Abstract:

One

challenging issue in application of Latent Dirichlet Allocation (LDA) is to

select the optimal number of topics which must depend on both the corpus itself

and user modeling goals. This paper presents a topic selection method which

models the minimum perplexity against number of topics for any given dataset.

The research set up scikit-learn and

graphlab on jupyter notebook in the google cloud compute engine’s custom

machine and then developed python code to manipulate selected existing

datasets. Results indicate that the graph of perplexity against number of

topics (K) has a strong quadratic behaviour around a turning point and opens

upwards. This means that the graph has a minimum perplexity point that

optimizes K. The paper presents a model of the optimum K in an identified interval

and guides the calculation of this value of K within three iterations using

quadratic approach and differential calculus. This improves inferential speed

of number of topics and hyper parameter alpha thereby enhancing LDA application

in big data.

1.

Introduction:

Progress

in information technology from large mainframes to PCs to mobile devices to

cloud has brought an information overflow, with transformative societal

implications that affect all aspects of human life. A considerable and possibly

the most significant portion of this information is in the form of text data,

such as books, news articles, microblogs and instant messages. These vast

quantities of text data can only be accessed and utilized using information

technology devices, but the automated processing of text is only possible using

technology specialized for human language. Text analytics in a broad sense

refers to technology that allows the utilization of large quantities of text

data among them topic models.

Topic

Models are a class of Bayesian algorithms that can be used to analyse text

documents to a lower dimension. A lot of research in the area of Topic Modeling

has been carried out, pioneered by Hofmann, (1999). David M Blei,

Ng, & Jordan, (2003) developed

Latent Dirichlet Allocation (LDA), a generative topic modeling technique

referred to by Roberts et. al.

(2015) as a prominent

example in the field of text data analysis.

Latent

Dirichlet Allocation(LDA), was originally introduced by Blei et al. (2003) and

has been widely researched and used in many applications such as text mining,

information retrieval, and computer vision. In order to apply LDA, we need to

specify alpha and beta dirichlet hyperparameters and number of topics K. The

performance of many machine learning methods depends critically on

hyperparameter settings (Hutter et al, 2014). This means that the predictive

performance of LDA can be affected by the choice of hyperparameters. Often

users must try different values of hyperparameters and select the best model.

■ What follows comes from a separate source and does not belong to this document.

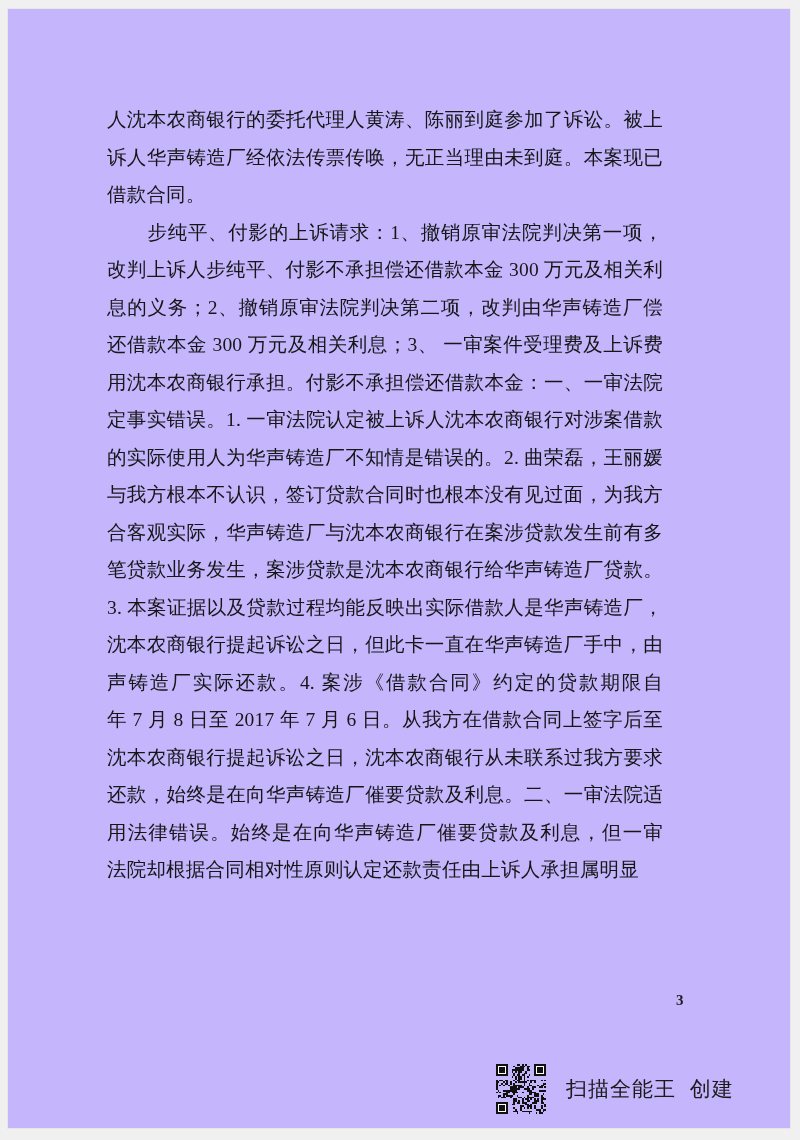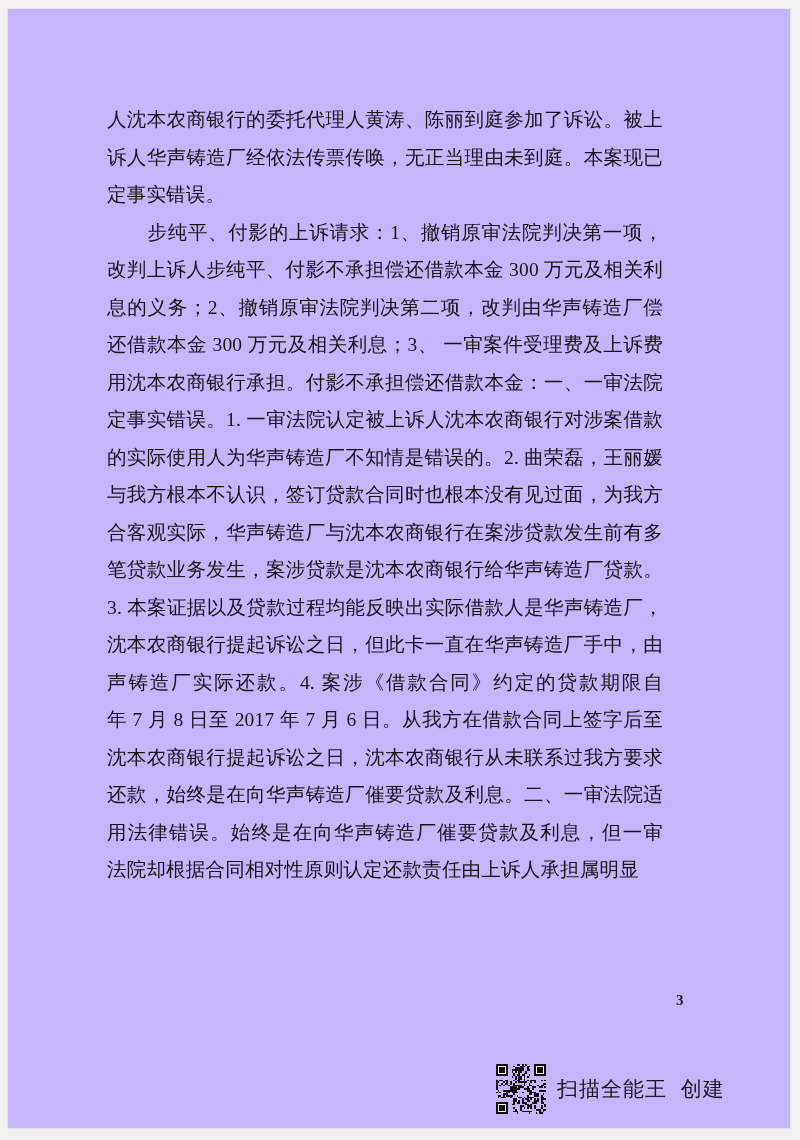"定事实错误。" div.doc-line { text: 定事实错误 -> 借款合同 }
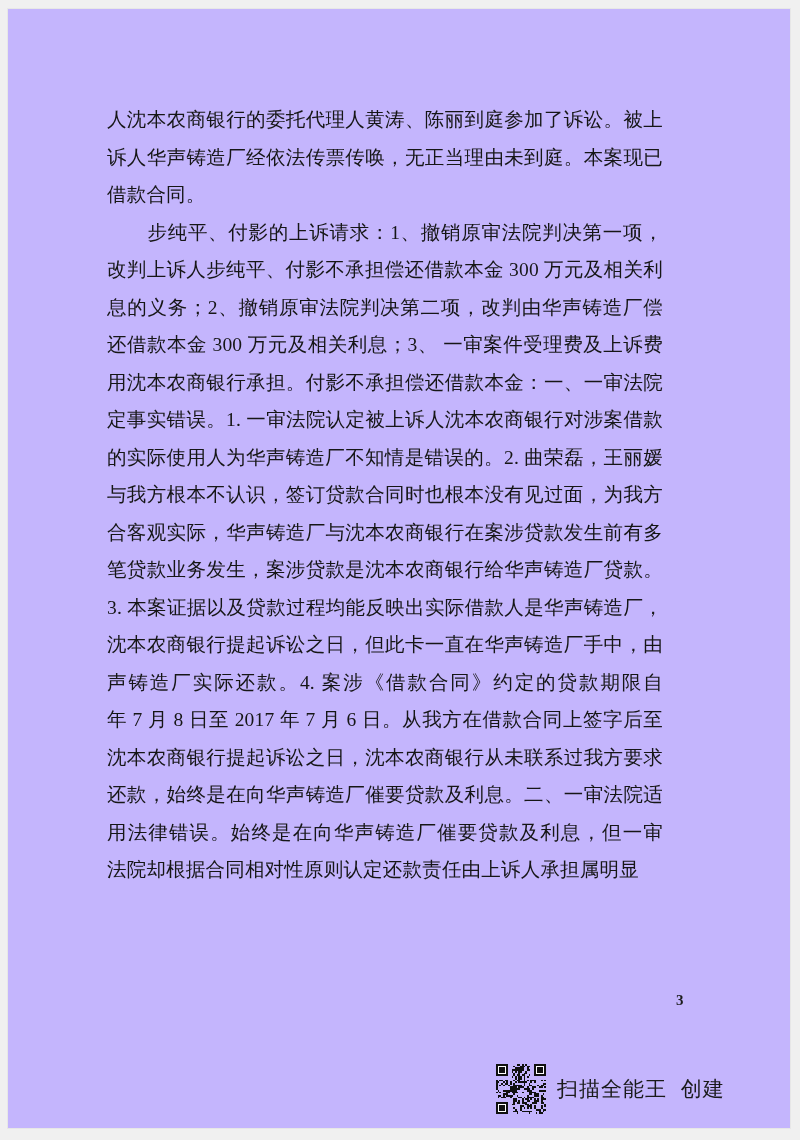"扫描全能王 创建" .scanner-footer { gap: 11px -> 20px }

An alternative to setting the hyperparameters in advance is to infer them from

the data. As with the other parameters of the model, the hyperparameters can be

treated as random variables and have their posterior inferred (Wallach, 2008).

Rather than full posterior inference, however, a more common practice is to

perform MAP estimation with optimization algorithms, which has been empirically

shown to be a competitive approach to sampling the hyperparameter values

(Wallach et al., 2009a).

Selecting

the optimal number of topics is one of the challenging issues in the

application of LDA (Wang, et al, 2014 & Zhao, et al 2015). Several

approaches exist, but ultimately, the appropriate number of topics must depend

on both the corpus itself and user modeling goals. Collapsed Gibbs Sampling

(CGS) offers a popular technique to infer the hyperparameters from data and

guarantees convergence to actual values. However CGS is iterative and takes a

lot of time to converge. Researchers have opted to set the number of iterations

before hand since it is also difficult to access the point of convergence.

This

study presents a topic selection method which obtains optimum value of K within

three iterations of CGS thereby improving on number of topics inferential

speed. The study models the minimum perplexity against number of topics for any

given dataset using the CGS topic model application in graphlab create.

1.1

Approaches to

Setting Number of Topics

The first is to set manually via “trial and error”. If there is a human

in the loop, it may be simplest to try multiple values of K within some

reasonable range (e.g., K ? {5; 10; 25; 50; 100; 200}). The user can then

quickly scan the learned topics associated with each value of T and select the

value which seems most appropriate to the corpus.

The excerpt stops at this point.